#### WORK TASK:
Repeat precisely the line in which "text: 8 -> 4" occurs and all lines that follow it in the entries below. Pictures must be omitted.

#### THE RECORDS:
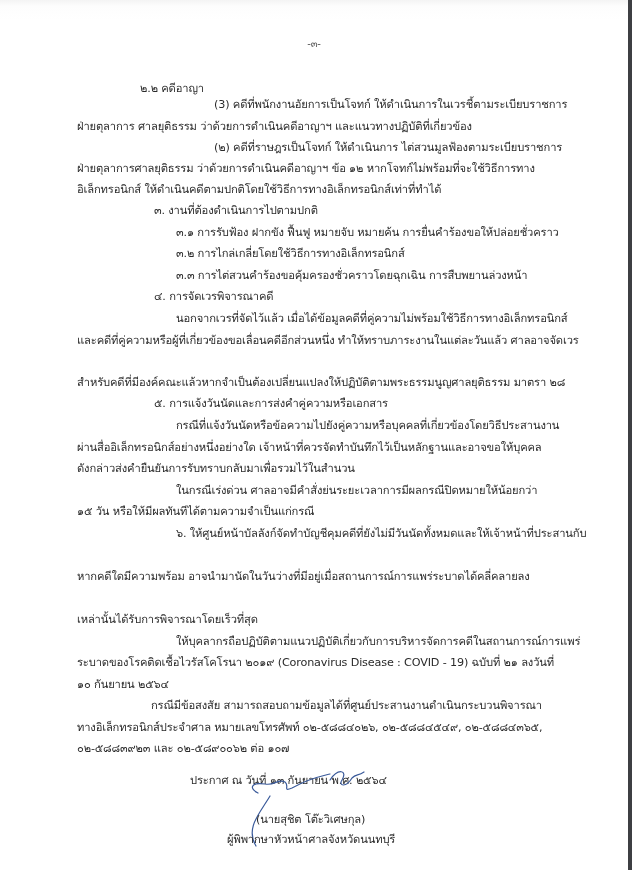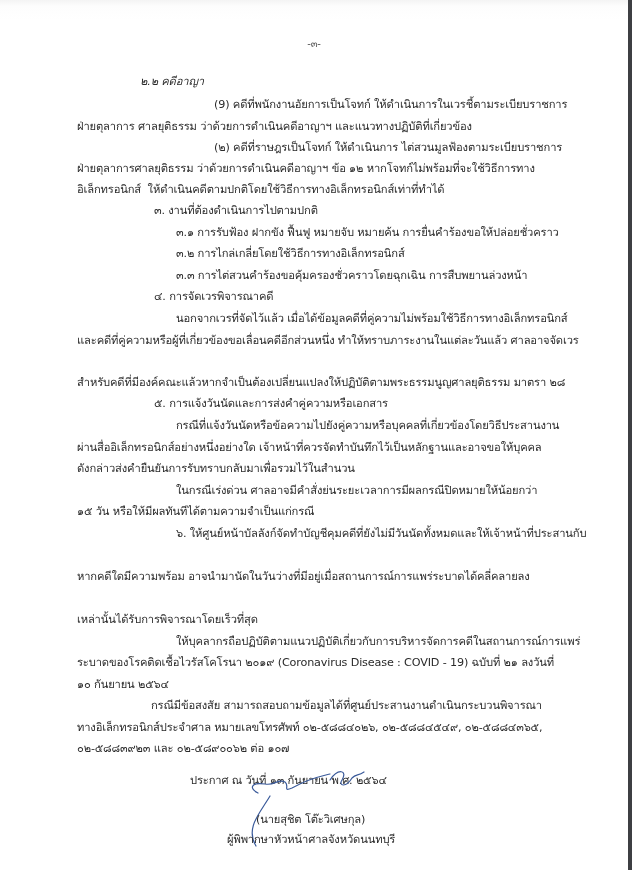"๒.๒ คดีอาญา" div.line { font-style: italic -> none; top: 74px -> 81px }
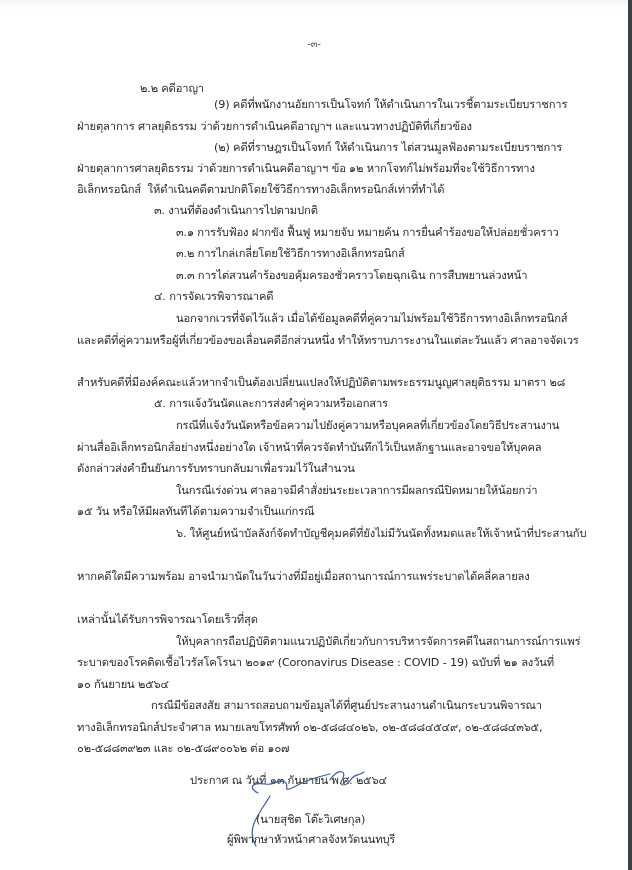"(9) คดีที่พนักงานอัยการเป็นโจทก์" div.line { text: 9 -> 3 }
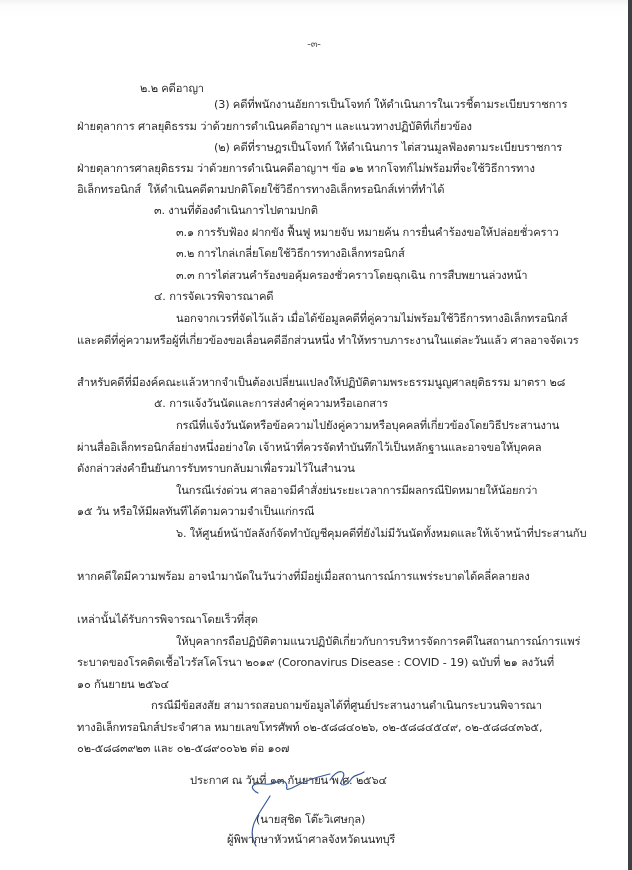"อิเล็กทรอนิกส์" div.line { font-family: Liberation Mono, monospace -> none }
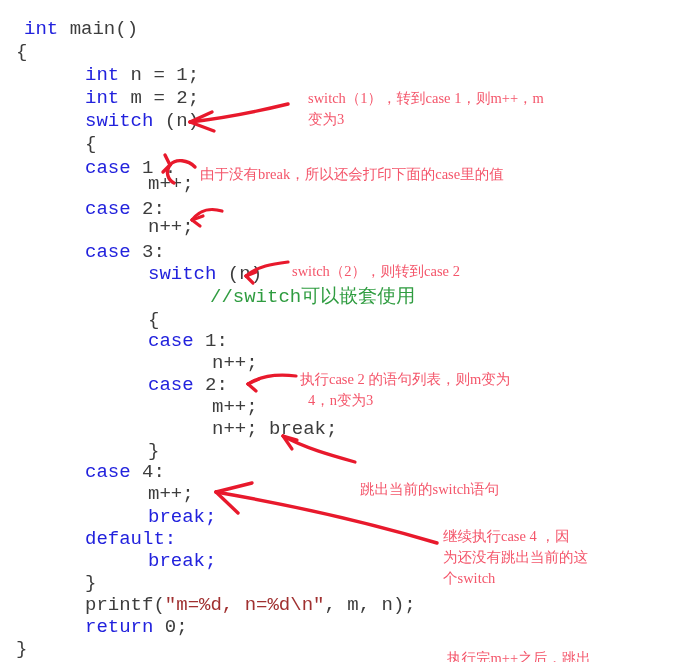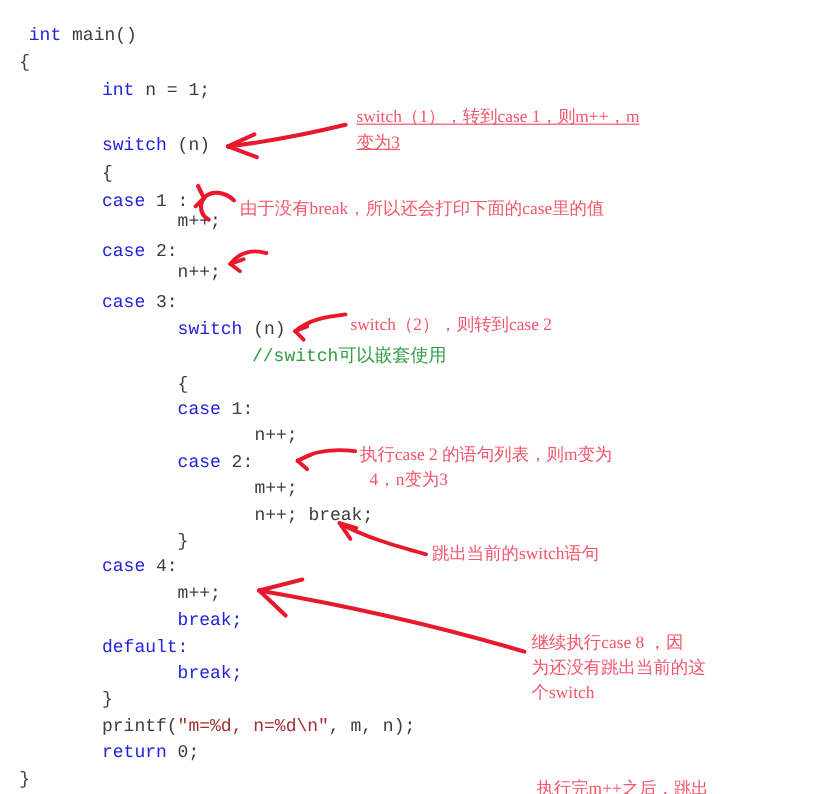"int main()" .code { font-size: 15px -> 19px }
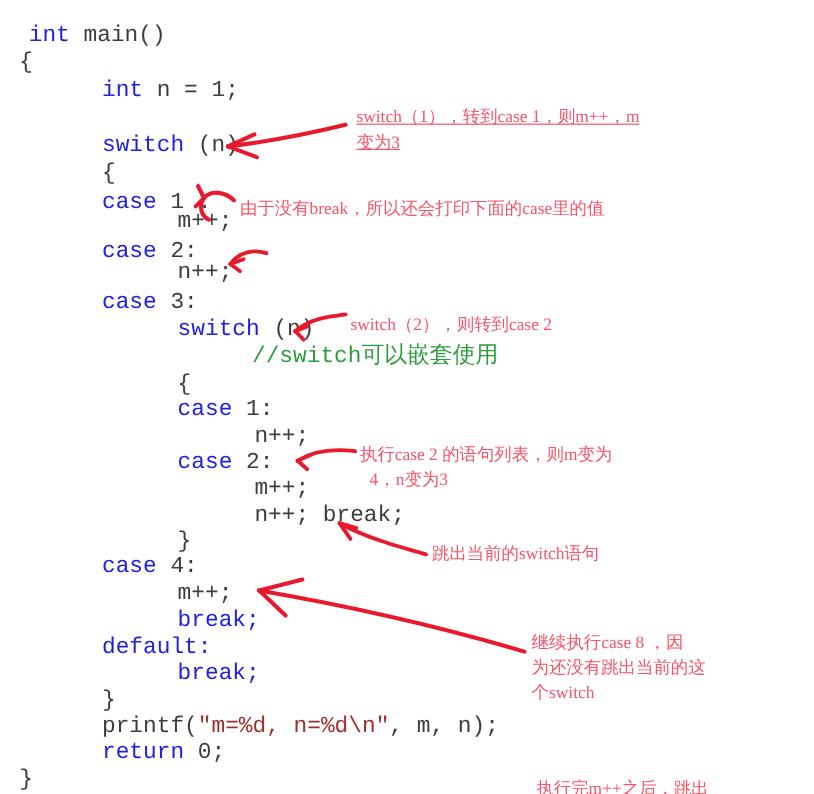"int m = 2;" div.code-line { html: none -> <div><span>int</span><span> m = 2;</span></div> }
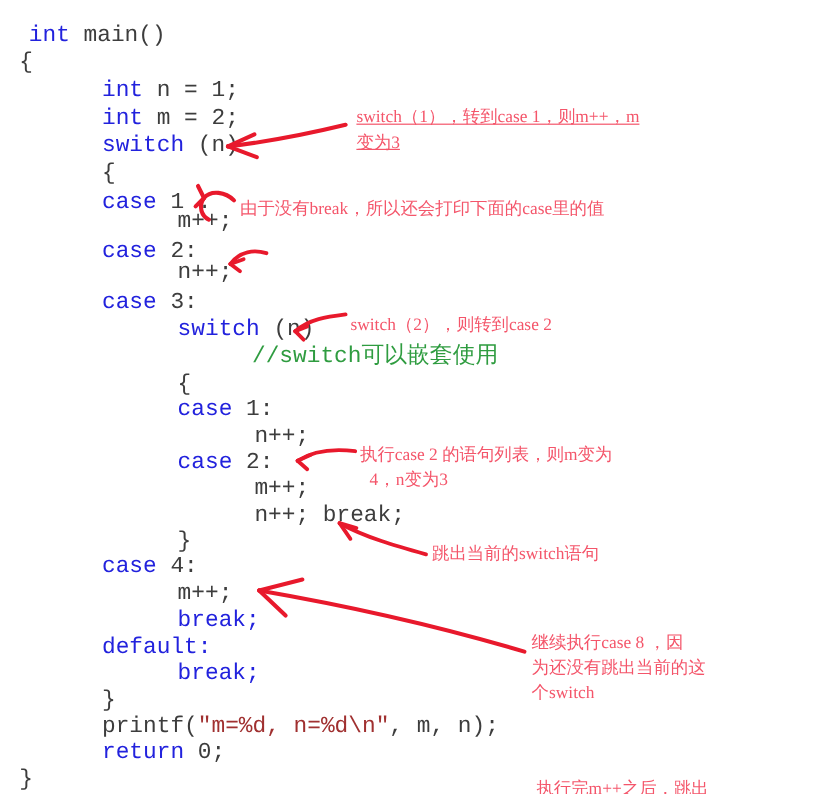"switch（1），转到case 1，则m++，m" div.note { left: 297px -> 308px; text-decoration: underline -> none }
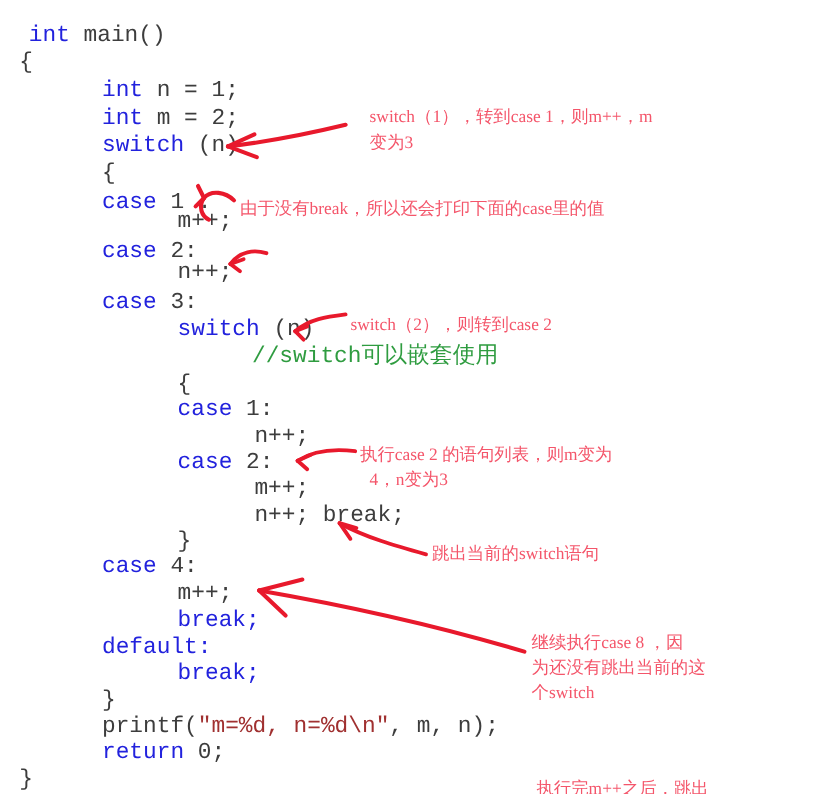"跳出当前的switch语句" div.note { top: 452px -> 479px }
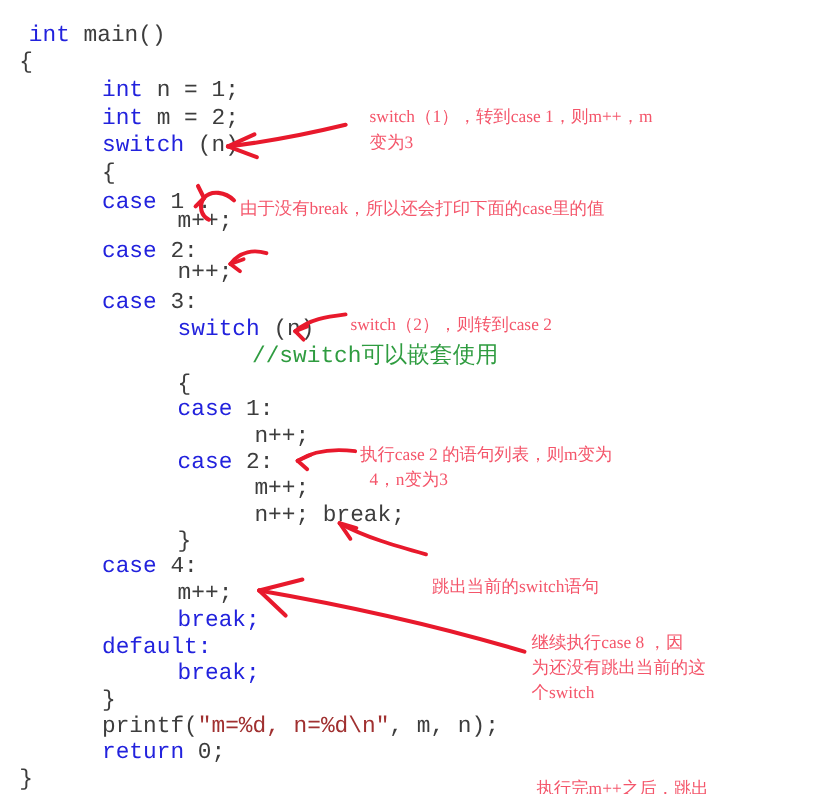"继续执行case 8 ，因" span { text: 8 -> 4 }
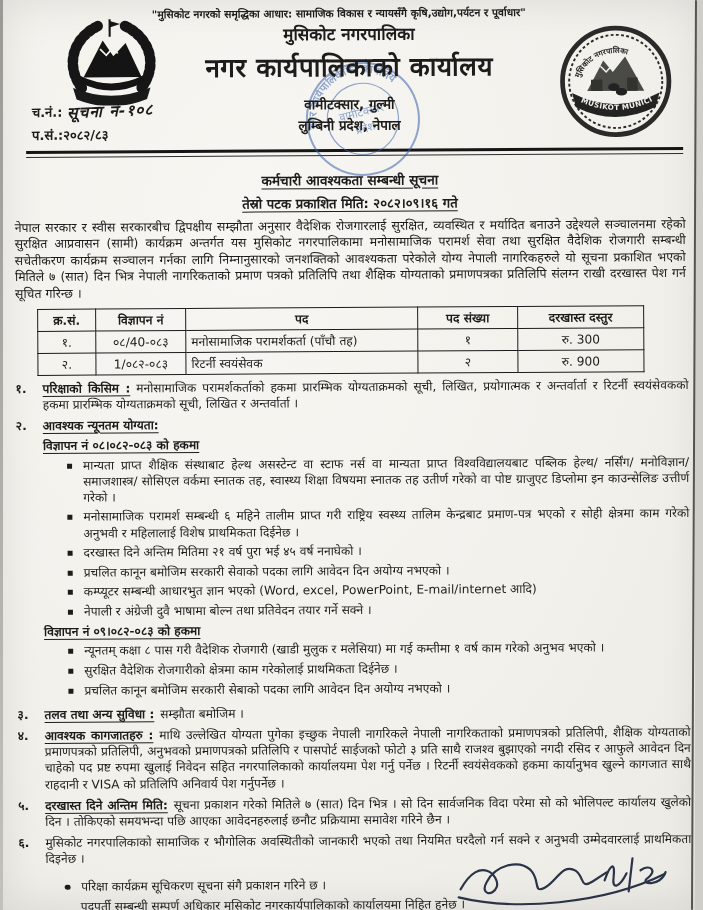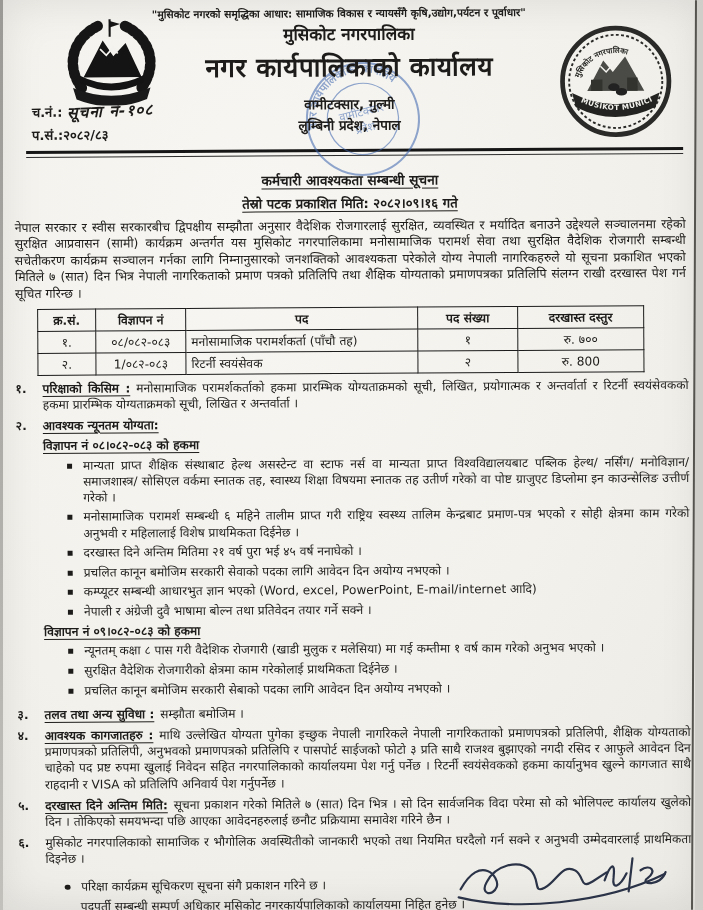"०८/०८२-०८३" td { text: ०८/०८२-०८३ -> ०८/40-०८३ }
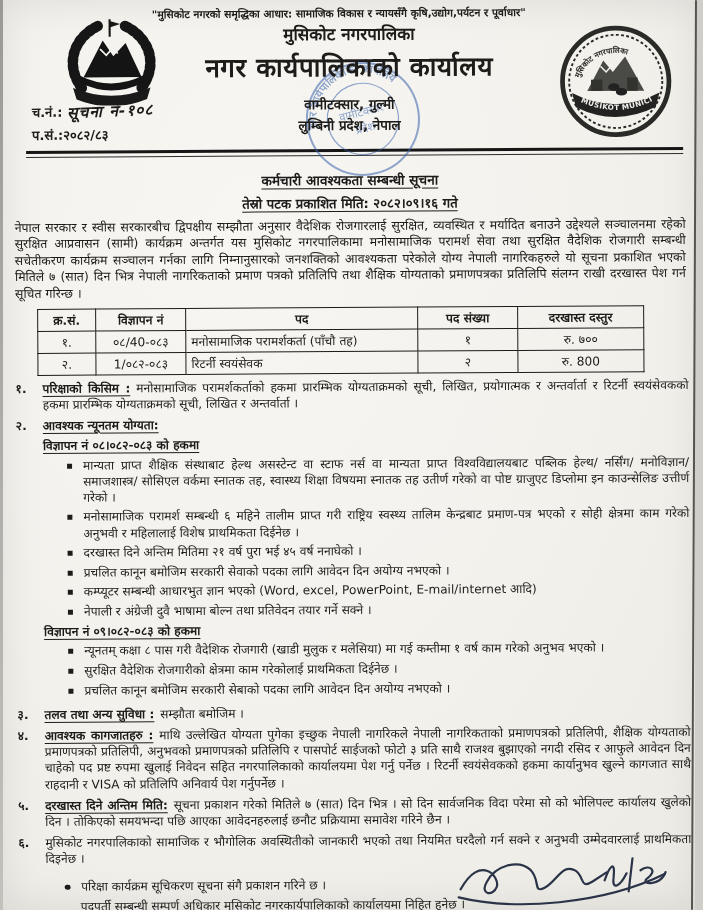"रु. ७००" td { text: ७०० -> 300 }
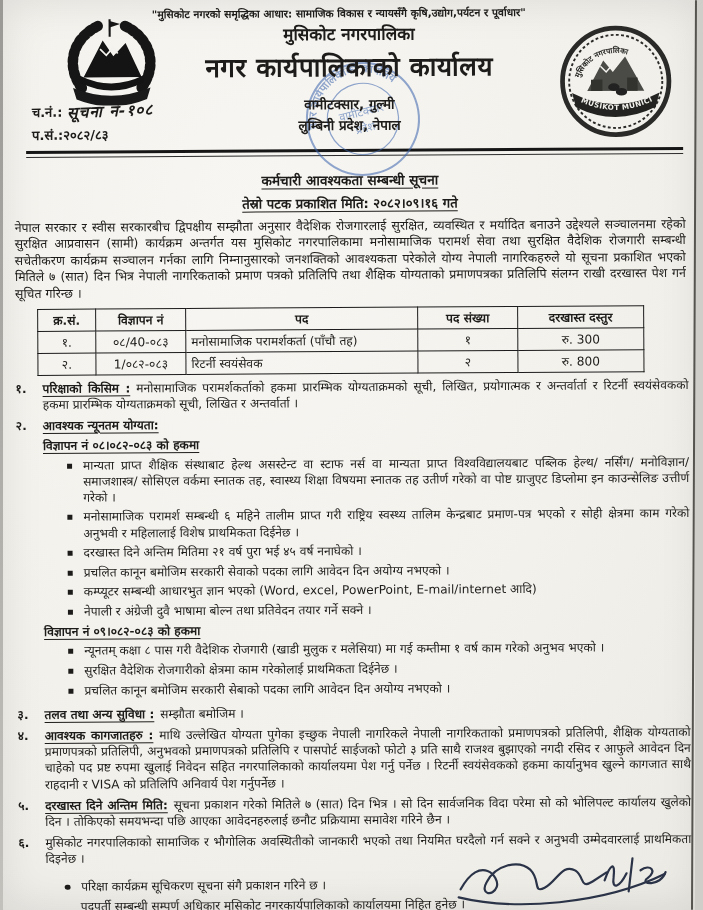"रु. 800" td { text: 800 -> 900 }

#### WRITTEN SOLUTION:
"继续执行case 8 ，因" span { text: 8 -> 4 }
"०८/०८२-०८३" td { text: ०८/०८२-०८३ -> ०८/40-०८३ }
"रु. ७००" td { text: ७०० -> 300 }
"रु. 800" td { text: 800 -> 900 }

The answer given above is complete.